WHAT TO DO
Report, as a single number, how many lines of the records contain the word "federated".

DATA FOR THE TASK
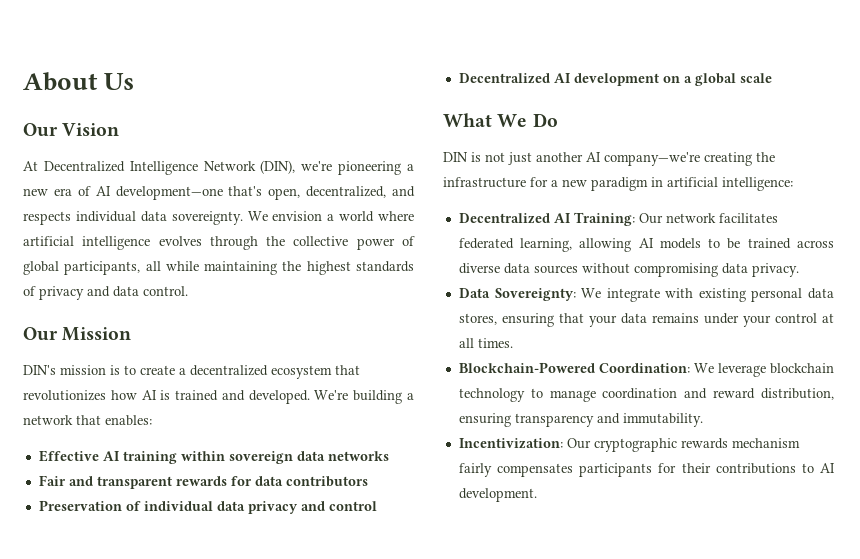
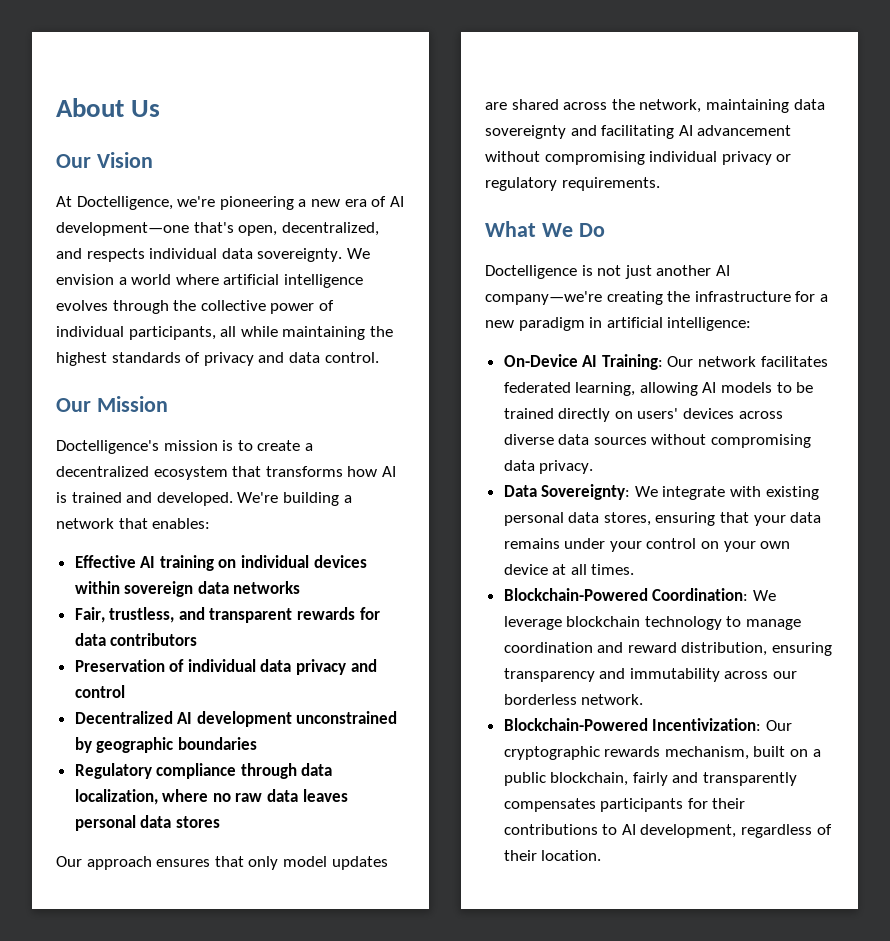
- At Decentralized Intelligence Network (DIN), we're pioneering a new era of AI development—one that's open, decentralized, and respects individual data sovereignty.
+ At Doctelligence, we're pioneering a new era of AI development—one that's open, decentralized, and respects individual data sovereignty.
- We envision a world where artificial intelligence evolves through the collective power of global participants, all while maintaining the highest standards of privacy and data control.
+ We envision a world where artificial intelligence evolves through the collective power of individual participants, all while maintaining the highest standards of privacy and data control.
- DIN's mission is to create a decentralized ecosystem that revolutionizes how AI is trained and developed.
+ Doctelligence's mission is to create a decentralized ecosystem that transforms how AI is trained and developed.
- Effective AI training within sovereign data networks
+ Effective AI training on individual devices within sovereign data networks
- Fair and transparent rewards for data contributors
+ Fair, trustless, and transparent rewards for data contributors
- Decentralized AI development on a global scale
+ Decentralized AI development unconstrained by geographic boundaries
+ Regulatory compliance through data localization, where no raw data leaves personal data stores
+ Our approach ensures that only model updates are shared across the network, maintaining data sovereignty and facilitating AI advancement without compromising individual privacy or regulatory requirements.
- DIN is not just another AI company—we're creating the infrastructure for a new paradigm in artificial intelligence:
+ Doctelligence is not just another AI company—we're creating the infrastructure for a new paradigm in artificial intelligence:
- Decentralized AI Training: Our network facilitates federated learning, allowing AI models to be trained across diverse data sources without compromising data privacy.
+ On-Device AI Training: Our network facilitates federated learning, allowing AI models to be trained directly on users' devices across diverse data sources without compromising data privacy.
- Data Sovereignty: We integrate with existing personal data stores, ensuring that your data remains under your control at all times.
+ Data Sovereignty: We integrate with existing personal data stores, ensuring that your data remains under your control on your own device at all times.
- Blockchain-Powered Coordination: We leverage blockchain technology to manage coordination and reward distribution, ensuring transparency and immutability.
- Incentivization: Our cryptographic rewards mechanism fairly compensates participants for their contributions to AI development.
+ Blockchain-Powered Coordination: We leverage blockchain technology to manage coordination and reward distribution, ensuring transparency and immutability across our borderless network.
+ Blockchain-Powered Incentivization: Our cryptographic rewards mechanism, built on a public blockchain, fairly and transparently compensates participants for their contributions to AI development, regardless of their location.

SOLUTION TO THE EXERCISE
2